The team's findings provide insights into novel mechanisms that could be targeted to improve patient outcomes after cancer treatment. While it may not be possible to block p21 as a treatment, the breast cancer drug tamoxifen and cholesterol-lowering statins have been shown to interfere with the pathways the team identified. Further research is needed to assess whether they can reduce recurrence rates by preventing PGCCs from regaining the ability to generate daughter cells.

The results also provide new information on the optimal timing for administration of these drugs.

“One of the questions we asked was, 'At what point in therapy do you treat?' “, Voelkel-Johnson said. “Our results suggest that treatment should take place at the same time as chemotherapy or radiotherapy. It is important to administer one of these drugs in combination with therapeutic stress to prevent PGCCs from generating the daughter cell. Once generated, it is too late.

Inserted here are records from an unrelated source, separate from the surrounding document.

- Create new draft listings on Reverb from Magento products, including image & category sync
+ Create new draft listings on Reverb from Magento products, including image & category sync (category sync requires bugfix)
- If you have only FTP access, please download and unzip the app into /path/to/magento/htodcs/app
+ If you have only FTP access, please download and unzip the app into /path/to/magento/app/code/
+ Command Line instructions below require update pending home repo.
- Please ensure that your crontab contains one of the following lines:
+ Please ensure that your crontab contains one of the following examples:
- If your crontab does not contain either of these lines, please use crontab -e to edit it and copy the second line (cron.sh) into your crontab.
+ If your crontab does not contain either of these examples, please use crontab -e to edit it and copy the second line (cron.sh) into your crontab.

Voelkel-Johnson plans to continue investigating ways to prevent the generation of daughter cells from PGCCs to increase the effectiveness of the treatment. She is also interested in evaluating how various combination regimens given at the time of cancer treatment affect recurrence rates in a wide range of cancers.

Reference: “Transcriptome analysis of polyploid giant cancer cells and their progeny reveals a functional role for p21 in polyploidization and depolyploidization” by Shai White-Gilbertson, Ping Lu, Ozge Saatci, Ozgur Sahin, Joe R. Delaney, Besim Ogretmen and Christina Voelkel-Johnson, March 4, 2024, Journal of Biological Chemistry.
DOI: 10.1016/j.jbc.2024.107136

The study was funded by the National Cancer Institute, the National Institutes of Healthand the American Cancer Society.